MALALA Yousafzai did not win the International Children’s Peace Prize, the initiative of a Dutch group, on Universal Children’s Day but she was among the top five favourites selected from almost 100 children hailing from 42 countries.
A couple of years ago, in 2009, she told me, “I curse my name Malala — mournful — which keeps happiness away from me.”
She had said this as she sat beside her father who ran a school. She cried as she talked about her wretched life during the rule of the Swat Taliban.
A day before the Taliban’s deadline for shutting down girls’ schools, I reached the valley on Feb 14, 2009, a little before dawn.
Various muezzins were calling the faithful to prayer, their voices resonating almost in unison. But despite the peace that enveloped the traveller, the menacing shadows of the surrounding mountains held Mingora city in thrall.
Almost everything in the dark valley belonged to the Taliban, who had reduced Swat to a ghost of its glorious past. Grabbing those who opposed them or did not conform to their diktat at night, they would drag their captives to the ‘Khooni Chowk’ to carry out their macabre ritual of early-morning slaughter.
Not too far from Malala’s house, it had become routine for passersby to view, until midday, the mutilated bodies lying in a pool of blood in the middle of the square.

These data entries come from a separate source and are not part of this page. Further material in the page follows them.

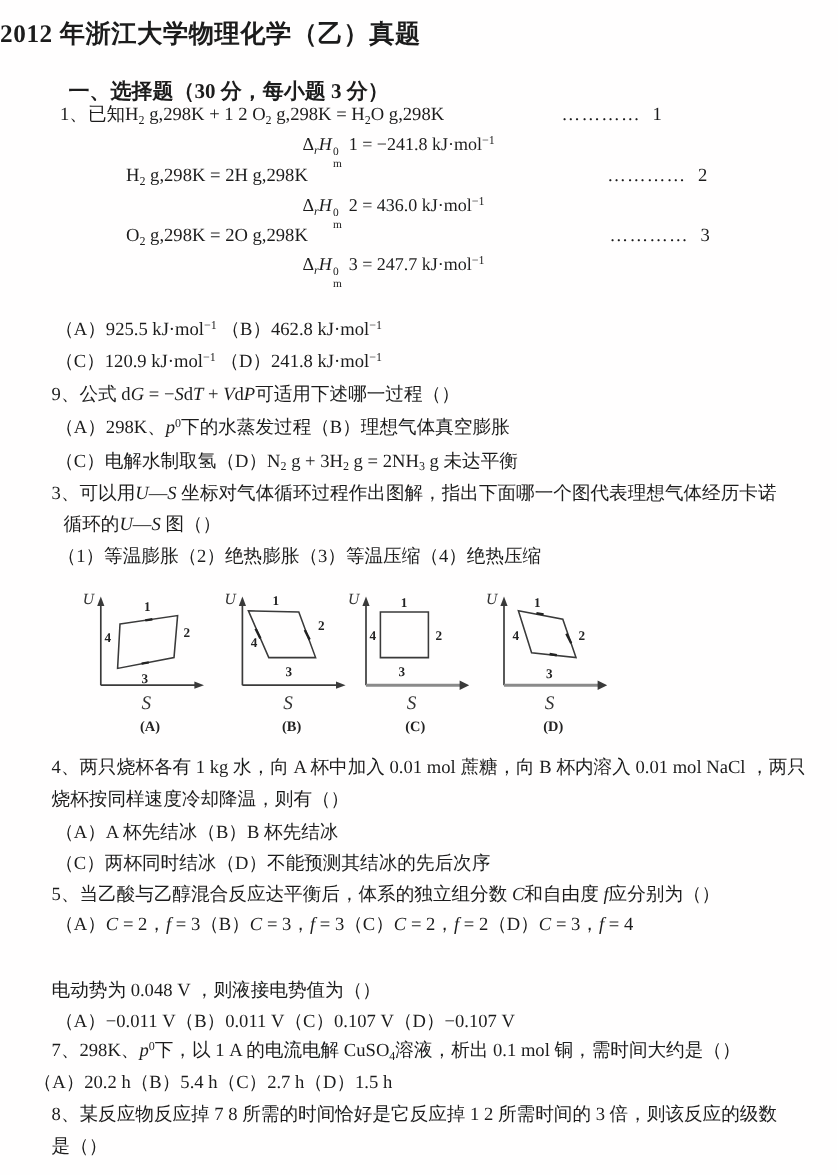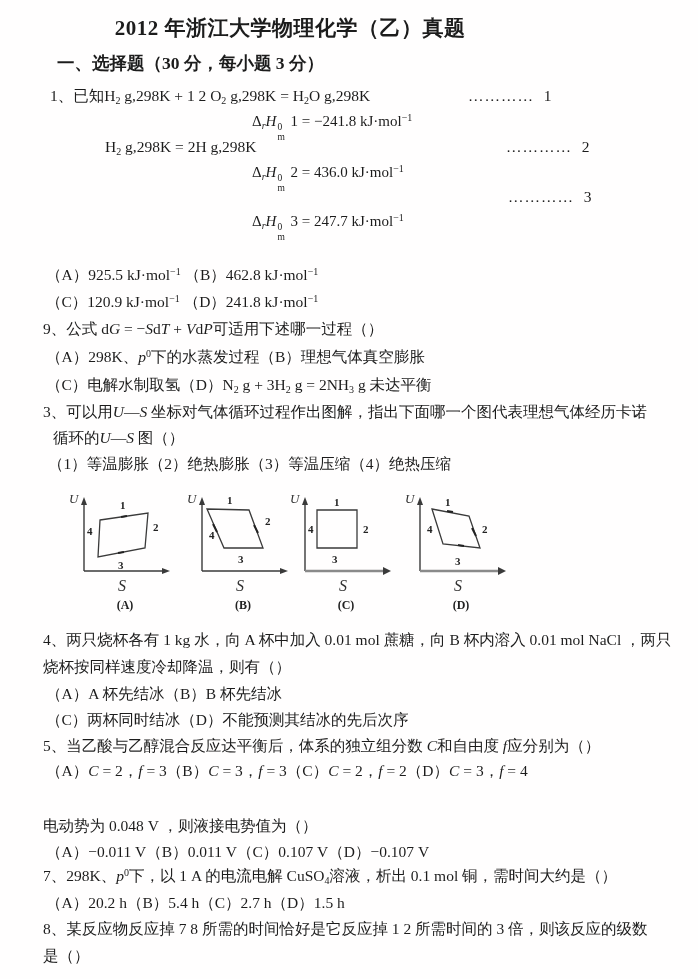--- a/index.html
+++ b/index.html
@@ -1,20 +1,20 @@
 <!DOCTYPE html>
 <html><head>
 <meta charset="utf-8">
 <style>
   html,body{margin:0;padding:0;background:#ffffff;}
   .page{position:relative;width:698px;height:979px;background:#fffefe;overflow:hidden;
         font-family:"Liberation Serif","DejaVu Serif",serif;color:#1c1c1c;}
   .line{position:absolute;white-space:nowrap;font-size:15.5px;line-height:1.3;}
-  .title{position:absolute;left:0;width:580px;text-align:center;font-size:21px;font-weight:bold;letter-spacing:0.5px;}
-  .heading{font-size:17.5px;font-weight:bold;}
+  .title{position:absolute;left:0;width:580px;font-size:21px;font-weight:bold;letter-spacing:0.5px;}
+  .heading{font-size:17.5px;font-weight:bold;margin-top:13px;}
   .eq{font-size:15px;}
   .leader{letter-spacing:1px;white-space:pre;}
   .sub{font-size:10px;vertical-align:-3px;}
   .sup{font-size:10px;vertical-align:5px;}
   .i{font-style:italic;}
   .stk{display:inline-flex;flex-direction:column;font-size:9.5px;line-height:1;vertical-align:-4px;margin:0 2px 0 1px;text-align:left;}
   .diag{position:absolute;}
   .diag .ax{stroke:#3a3a3a;stroke-width:1.4;fill:none;}
   .diag .ax.thick{stroke:#8a8a8a;stroke-width:2.6;}
   .diag .ah{fill:#3a3a3a;}
@@ -39,20 +39,21 @@
   <div class="line eq" style="left:252px;top:111px"><span>Δ</span><span class="sub i">r</span><span class="i">H</span><span class="stk">
         <span>0</span>
         <span>m</span>
       </span><span> 1  = −241.8 kJ·mol</span><span class="sup">−1</span></div>
   <div class="line" style="left:105px;top:137px"><span>H</span><span class="sub">2</span><span> g,298K = 2H g,298K</span></div>
   <div class="line leader" style="left:506px;top:137px">…………  2</div>
   <div class="line eq" style="left:252px;top:162px"><span>Δ</span><span class="sub i">r</span><span class="i">H</span><span class="stk">
         <span>0</span>
         <span>m</span>
       </span><span> 2  = 436.0 kJ·mol</span><span class="sup">−1</span></div>
+  <div class="line" style="left:105px;top:187px"><span>O</span><span class="sub">2</span><span> g,298K = 2O g,298K</span></div>
   <div class="line leader" style="left:508px;top:187px">…………  3</div>
   <div class="line eq" style="left:252px;top:211px"><span>Δ</span><span class="sub i">r</span><span class="i">H</span><span class="stk">
         <span>0</span>
         <span>m</span>
       </span><span> 3  = 247.7 kJ·mol</span><span class="sup">−1</span></div>
   <div class="line" style="left:46px;top:265px"><span>（A）925.5 kJ·mol</span><span class="sup">−1</span><span> （B）462.8 kJ·mol</span><span class="sup">−1</span></div>
   <div class="line" style="left:46px;top:292px"><span>（C）120.9 kJ·mol</span><span class="sup">−1</span><span> （D）241.8 kJ·mol</span><span class="sup">−1</span></div>
 
   <div class="line" style="left:43px;top:319px"><span>9、公式 d</span><span class="i">G</span><span> = −</span><span class="i">S</span><span>d</span><span class="i">T</span><span> + </span><span class="i">V</span><span>d</span><span class="i">P</span><span>可适用下述哪一过程（）</span></div>
   <div class="line" style="left:46px;top:347px"><span>（A）298K、</span><span class="i">p</span><span class="sup">0</span><span>下的水蒸发过程（B）理想气体真空膨胀</span></div>
@@ -134,18 +135,18 @@
   <div class="line" style="left:46px;top:710px">（C）两杯同时结冰（D）不能预测其结冰的先后次序</div>
   <div class="line" style="left:46px;top:684px">（A）A 杯先结冰（B）B 杯先结冰</div>
 
   <div class="line" style="left:43px;top:736px"><span>5、当乙酸与乙醇混合反应达平衡后，体系的独立组分数 </span><span class="i">C</span><span>和自由度 </span><span class="i">f</span><span>应分别为（）</span></div>
   <div class="line" style="left:46px;top:761px"><span>（A）</span><span class="i">C</span><span> = 2，</span><span class="i">f</span><span> = 3（B）</span><span class="i">C</span><span> = 3，</span><span class="i">f</span><span> = 3（C）</span><span class="i">C</span><span> = 2，</span><span class="i">f</span><span> = 2（D）</span><span class="i">C</span><span> = 3，</span><span class="i">f</span><span> = 4</span></div>
 
   <div class="line" style="left:43px;top:816px">电动势为 0.048 V ，则液接电势值为（）</div>
   <div class="line" style="left:46px;top:842px">（A）−0.011 V（B）0.011 V（C）0.107 V（D）−0.107 V</div>
 
   <div class="line" style="left:43px;top:866px"><span>7、298K、</span><span class="i">p</span><span class="sup">0</span><span>下，以 1 A 的电流电解 CuSO</span><span class="sub">4</span><span>溶液，析出 0.1 mol 铜，需时间大约是（）</span></div>
-  <div class="line" style="left:46px;top:893px">（A）20.2 h（B）5.4 h（C）2.7 h（D）1.5 h</div>
+  <div class="line" style="left:28px;top:893px">（A）20.2 h（B）5.4 h（C）2.7 h（D）1.5 h</div>
 
   <div class="line" style="left:43px;top:919px">8、某反应物反应掉 7 8 所需的时间恰好是它反应掉 1 2 所需时间的 3 倍，则该反应的级数</div>
   <div class="line" style="left:43px;top:946px">是（）</div>
 
 </div>
 
 </body></html>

The knock on the door at the pre-dawn hour, then, was alarming for Malala’s father Ziauddin. I had interviewed Malala previously on the subject of education, but today I reminded him of an earlier commitment for a documentary, which a foreign media outlet had agreed to finance.
The next 48 hours were spent in documenting the last days of girls’ education under Taliban rule in Swat. Class dismissed in Swat valley was released some time later, and the gifted Malala, a lead character, became an instant hit with foreign audiences.
It was difficult to celebrate this success; the fear of having exposed the thoughts of the young girl haunted me for long.
Meanwhile, Adam Ellick, co-producer of the documentary, kept forwarding me emails of foreign NGOs that now appeared interested in girls’ education.
This may have had much to do with Malala’s own confidence and desire to become a doctor. Ellick narrated one incident in which the reluctant sons of a US doctor were persuaded to go to school after their parent showed them the documentary filming the plight of girls’ education in Swat.
Over the last three years, media exposure has projected young Malala and her father Ziauddin, whose school was the main feature of the documentary, as the liberal face of Swat. They have struggled — along with many others — to stop the tide of obscurantism in the plagued valley.
“How can I leave the valley in bad times, when the valley has given me so much during good times?” Ziauddin would reply to his friends’ requests for him and his family to leave Swat after the Taliban included his name on their death list.At that time, the 11-year-old Malala had something else on her mind. “I have got a cupboard where I can hide my father if the Taliban come after him,” she told me, pointing a figure towards a huge wooden box in her room.
The tragic story of Swat, which saw the slaughter of so many innocents and the suffering of scores of family, ended on a happier note after the militants were driven out of the valley in mid-2009. The sacrifices rendered by the Swati people had paid off.
Malala, meanwhile, emerged as a symbol of resistance against the Taliban, which was due, in no small part, to her ‘anti-Taliban’ diary that she wrote for the BBC. Since then, she has been celebrated within the country by many, the prime minister among them, and has received cash and other awards.
Recently, I called Malala from Peshawar to ask her if she still disliked her name. She laughed in reply. Her situation reminded me of her namesake Malalai of Maiwand, who rallied Afghan forces against the British troops in the battle of Maiwand on July 27, 1880. When the tribal lashkar was on the retreat, the extraordinary bravery of Malalai — the daughter of a Pakhtun tribal chief — led to the defeat of British troops in the second Anglo Afghan war.
When asked if Malala of Swat would follow the Afghan Malalai the young girl adamantly said “yes”, but added that, “my strength does not lie in the sword. It lies in the pen”. Hopefully, this is a discovery that other girl students hailing from areas where schools have been bombed will also make.
Writing about his own life, Nietzsche once observed that his weakest moments were his greatest moments because they made him stronger. The people of Swat faced their toughest moments in a war that continues in the country and in which the enemy, when it occupied their land, was considered too strong to be knocked down easily.
Fortunately, there are many stories about strong-willed individuals in Swat who survived these tough times. They stood up against a powerful enemy. Many died a hero’s death; many still wait to be honoured. Their courage and individual and collective effort against the forces of darkness must be recognised and honoured by both the government and society as an essential step towards turning the tide of violence in the country.
The writer teaches at the University of Peshawar.